Pros and cons of using batch data to train your model? What is the difference if any?

Example of training an NN on ImageNet data that doesn’t fit in memory.

datagen = ImageDataGenerator(
featurewise_center=True, # set input mean to 0 over the dataset
samplewise_center=False, # set each sample mean to 0
featurewise_std_normalization=True, # divide inputs by std of the dataset
samplewise_std_normalization=False, # divide each input by its std
zca_whitening=False, # apply ZCA whitening
rotation_range=20, # randomly rotate images in the range (degrees, 0 to 180)
width_shift_range=0.2, # randomly shift images horizontally (fraction of total width)
height_shift_range=0.2, # randomly shift images vertically (fraction of total height)
horizontal_flip=True, # randomly flip images
vertical_flip=False) # randomly flip images

datagen.fit(X_sample) # let’s say X_sample is a small-ish but statistically representative sample of your data

# Example 1
for e in range(nb_epoch):
print(“epoch %d” % e)
for X_train, Y_train in ImageNet(): # these are chunks of ~10k pictures
for X_batch, Y_batch in datagen.flow(X_train, Y_train, batch_size=32): # these are chunks of 32 samples
loss = model.train(X_batch, Y_batch)

# Alternatively
for e in range(nb_epoch):
print(“epoch %d” % e)
for X_train, Y_train in ImageNet(): # these are chunks of ~10k pictures
model.fit(X_batch, Y_batch, batch_size=32, nb_epoch=1)

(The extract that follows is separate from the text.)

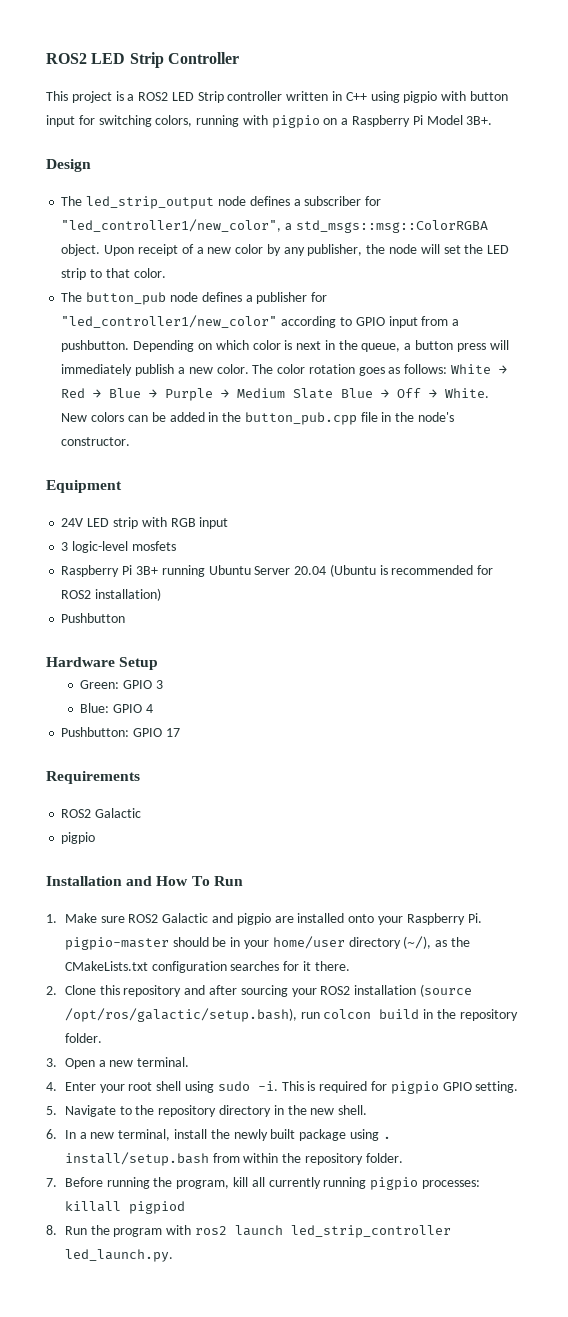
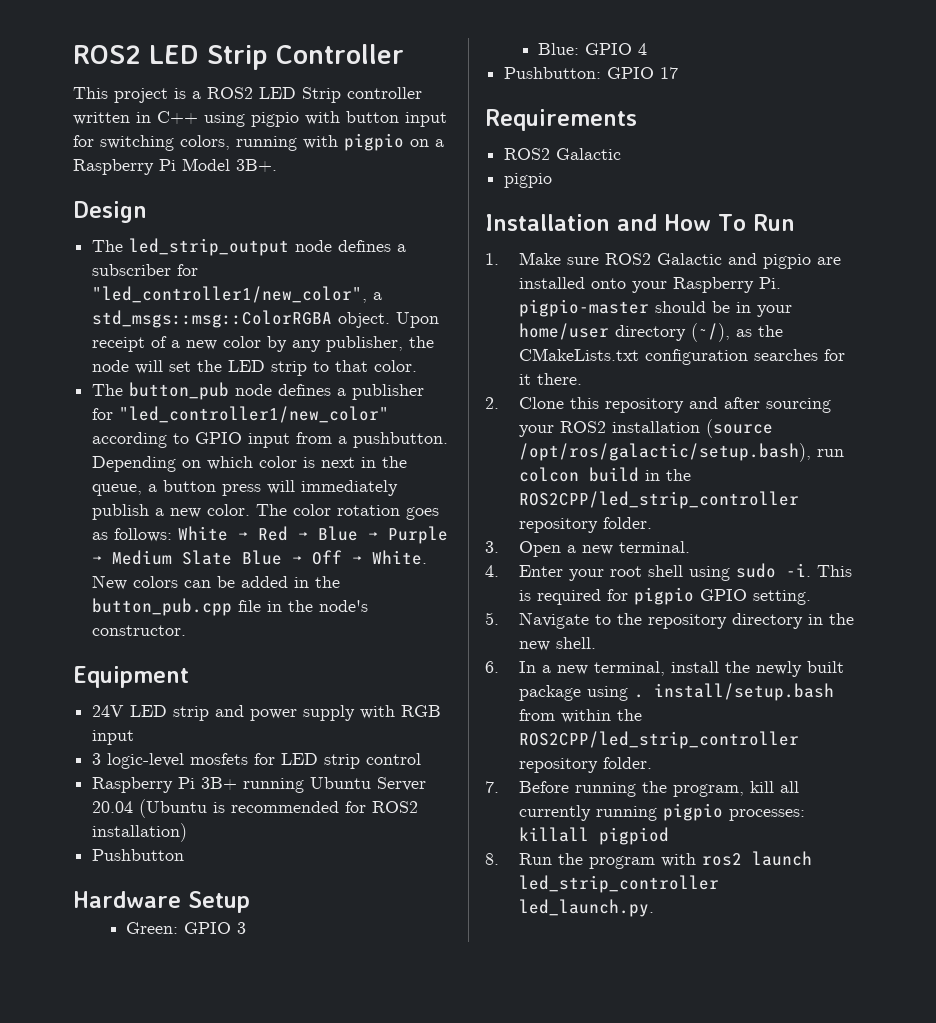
(138, 523) none -> [215,705,356,721] and power supply
(176, 546) none -> [254,753,422,769] for LED strip control
(457, 1014) none -> [519,491,800,509] ROS2CPP/led_strip_controller
(302, 1158) none -> [519,731,800,749] ROS2CPP/led_strip_controller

You can just use model.train_on_batch. That would be more “pythonic” (explicit is better than implicit)

Thanks for sharing but, I don’t think this answers the question.

I’m not 100% sure what the question is. Are you asking about the difference between model.train_on_batch() and model.fit()?

If so, fit() also does validation and creates a progress bar. Other than that, they do the same thing.

The second piece of code ignores data augmentation. Augmentation is usually beneficial (if parameters are set correctly). But it has nothing to do with the batch structure and memory consumption.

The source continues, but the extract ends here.